Friday, October 30, 2009

Dynamic forerunner

Risk and sacrifice: how Itakura Katsunobu revolutionised the art of ski-mountaineering in Japan

Alpinism, says an expert, is a game of ghosts. If you learn your trade in Wales, that tweed-clad figure padding up the Cwm Idwal slabs, some decades ahead of you, is George Mallory. Climb an alpine north face, and you follow in the crampon-scratches of Willo Welzenbach. For ski-mountaineers in Japan, it is Itakura Katsunobu (1897-1923) who led the way.

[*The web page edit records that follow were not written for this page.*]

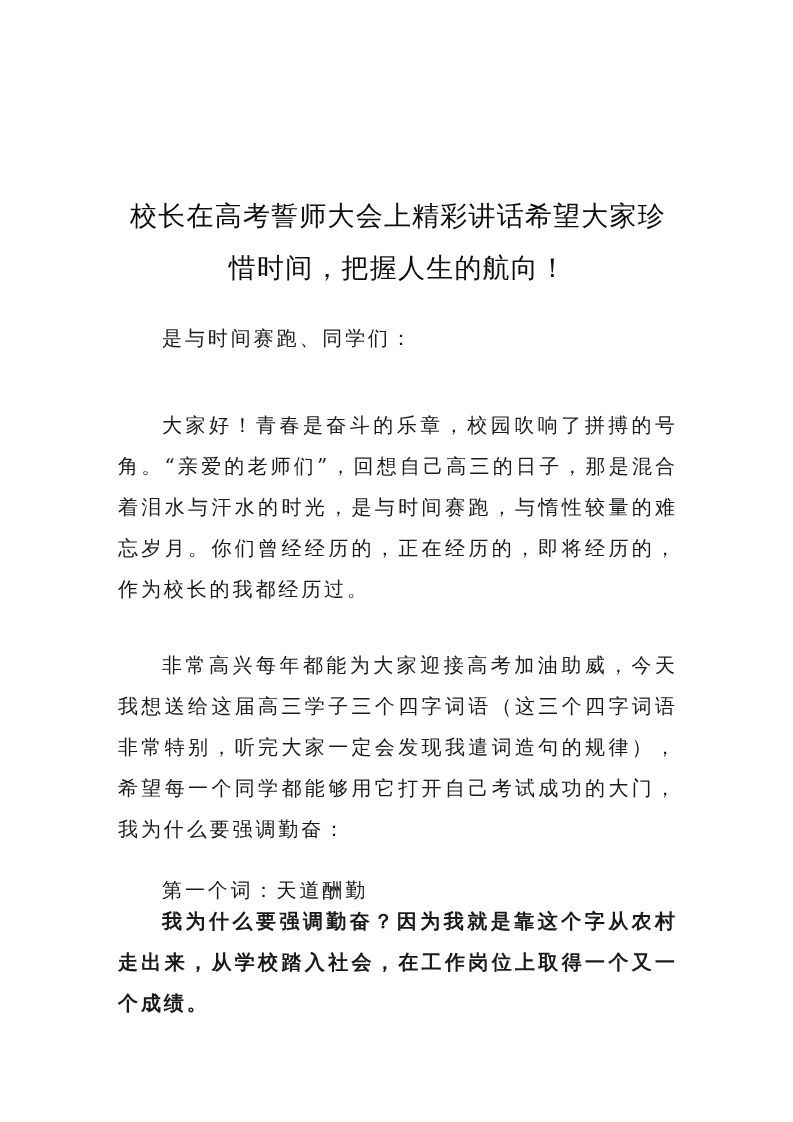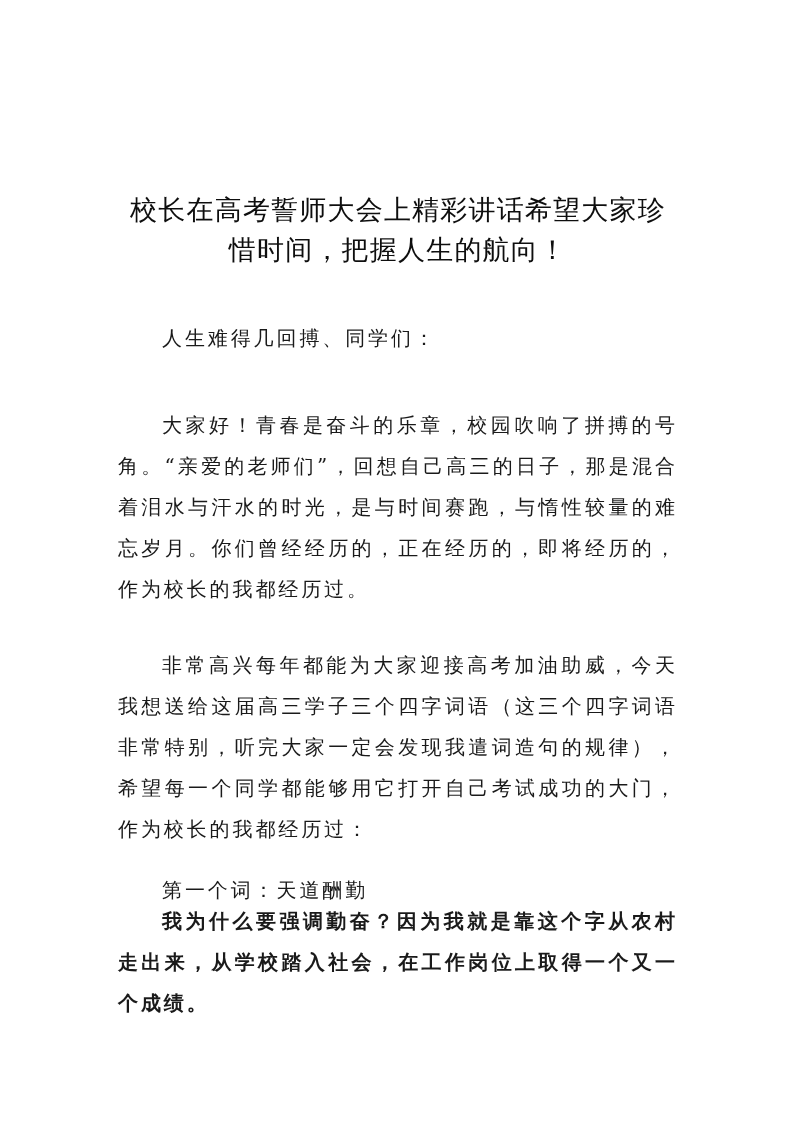--- a/index.html
+++ b/index.html
@@ -29,7 +29,7 @@
       margin: 0;
       font-size: 27px;
       font-weight: normal;
-      line-height: 40px;
+      line-height: 52px;
       text-align: center;
       letter-spacing: 1.2px;
       color: #0e0e0e;

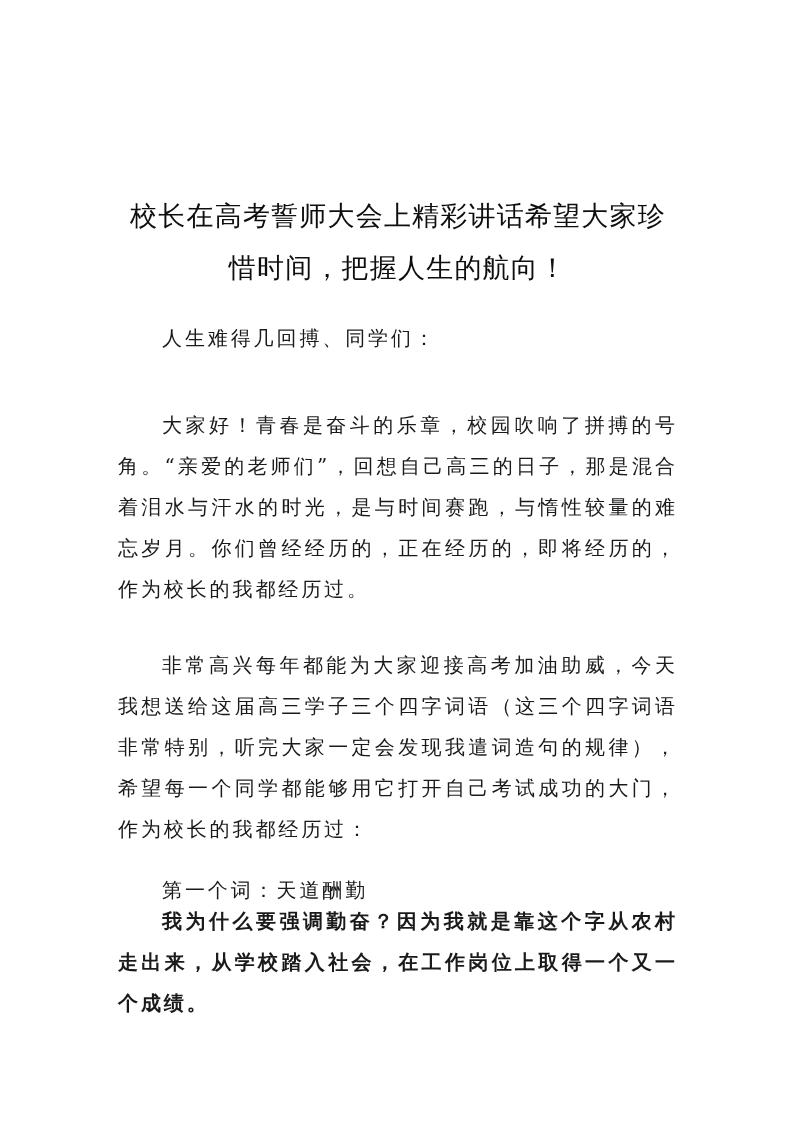--- a/index.html
+++ b/index.html
@@ -58,7 +58,7 @@
 <div class="page">
   <h1 class="title">校长在高考誓师大会上精彩讲话希望大家珍惜时间，把握人生的航向！</h1>
 
-  <p class="para p-greeting">人生难得几回搏、同学们：</p>
+  <p class="para p-greeting">是与时间赛跑、同学们：</p>
 
   <p class="para p-1">大家好！青春是奋斗的乐章，校园吹响了拼搏的号角。“亲爱的老师们”，回想自己高三的日子，那是混合着泪水与汗水的时光，是与时间赛跑，与惰性较量的难忘岁月。你们曾经经历的，正在经历的，即将经历的，作为校长的我都经历过。</p>
 

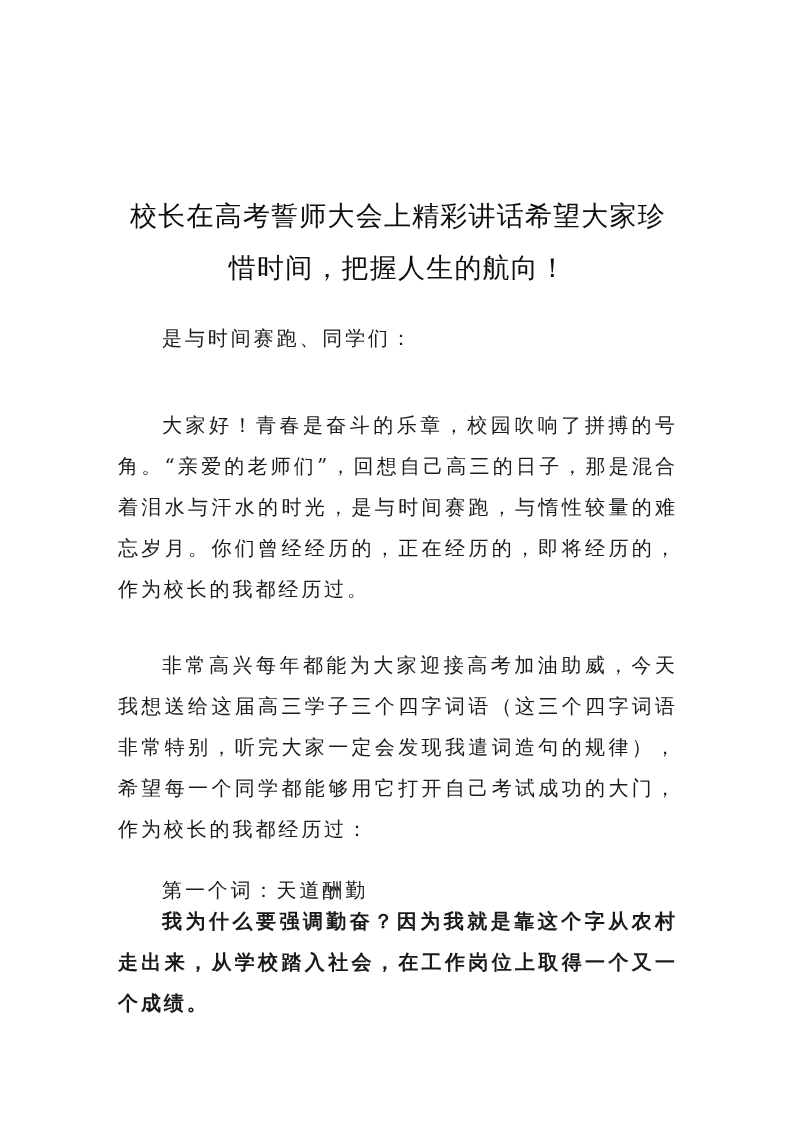--- a/index.html
+++ b/index.html
@@ -62,7 +62,7 @@
 
   <p class="para p-1">大家好！青春是奋斗的乐章，校园吹响了拼搏的号角。“亲爱的老师们”，回想自己高三的日子，那是混合着泪水与汗水的时光，是与时间赛跑，与惰性较量的难忘岁月。你们曾经经历的，正在经历的，即将经历的，作为校长的我都经历过。</p>
 
-  <p class="para p-2">非常高兴每年都能为大家迎接高考加油助威，今天我想送给这届高三学子三个四字词语（这三个四字词语非常特别，听完大家一定会发现我遣词造句的规律），希望每一个同学都能够用它打开自己考试成功的大门，作为校长的我都经历过：</p>
+  <p class="para p-2">非常高兴每年都能为大家迎接高考加油助威，今天我想送给这届高三学子三个四字词语（这三个四字词语非常特别，听完大家一定会发现我遣词造句的规律），希望每一个同学都能够用它打开自己考试成功的大门，我为什么要强调勤奋：</p>
 
   <p class="para p-heading">第一个词：天道酬勤</p>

Itakura did not introduce skis to Japan, nor was he the first to use them to climb mountains. That distinction probably belongs to Theodor von Lerch (1889-1945), an Austrian military attaché who came to Japan before the First World War. But it fell to Itakura to meld skiing, rock- and ice-climbing techniques into a powerful new style of "dynamic mountaineering" – which he demonstrated to the world in 1919 with a sensational solo winter ascent of Yarigatake.

An enthusiastic reader of the Japan Alpine Club's early output of reports and essays, Itakura started his mountaineering career while attending the Gakushuin middle school in Tokyo. He first learned climbing and skiing from Leopold Winkler, another Austrian who had come to Japan with mountaineering skills to disseminate. In 1917 he was invited to join the Japan Alpine Club and there started to forge links with Maki Yuko and other leading lights of the Japanese mountaineering scene.

In April 1919, after the sensational Yari ascent, Itakura started his freshman year at Hokkaido University. The following year he joined the university's Ski Club and started to remould it in his own image, as a hard-driving elite corps for winter mountaineering ascents. That story has now been told in English by Dave Fedman, a San Francisco-based historian who is researching the history of mountaineering in Hokkaido.

In his paper Mounting Modernization: Itakura Katsunobu, the Hokkaido University Alpine Club and Mountaineering in Pre-War Hokkaido, Fedman relates how Itakura passed on his climbing, skiing, navigation and fitness training skills to the club and started its members on a campaign of winter mountaineering all over Japan's northernmost island. Over the next two decades, the club notched up more than 100 winter first ascents in Hokkaido.

Alas, by that time, Itakura was no longer with them. In his last summer seasons, he frequently climbed with Maki Yuko, who had made the epoch-making first ascent of the Eiger's Mittelegi Ridge in September 1921, a climb that greatly enhanced the repute of Japanese alpinists both at home and abroad.

Less than two years later, Maki organised a winter trip to Tateyama, on which Itakura became separated from his colleagues in a blizzard and died of exposure. As he wrote in his posthumously published memoirs, Yama to yuki no nikki (A diary of mountains and snow), "Risk and sacrifice are the way of life at altitude…"

References

David A. Fedman, "Mounting Modernization: Itakura Katsunobu, the Hokkaido University Alpine Club and Mountaineering in Pre-War Hokkaido," The Asia-Pacific Journal, 42-1-09, October 19, 2009

Short biography of Itakura Katsunobu in 人はなぜ山に登るか, volume 103 in the Taiyo Bessatsu: Nihon no Kokoro series (Heibonsha, 1998)

Photos: (above) Workmen Alpinists ski-touring on Norikura, (below) AACH expedition to the mountains of Hokkaido (from David Fedman's paper)

1 comment:

wes said...

cheers for the fascinating report of Katsunobu. Hokkaido mountains are no joke in the winter, and neither is a solo winter ascent of Yari.

Sorry to hear that he met his fate on Tateyama. Do you happen to know if there is any sort of monument to him at Tateyama?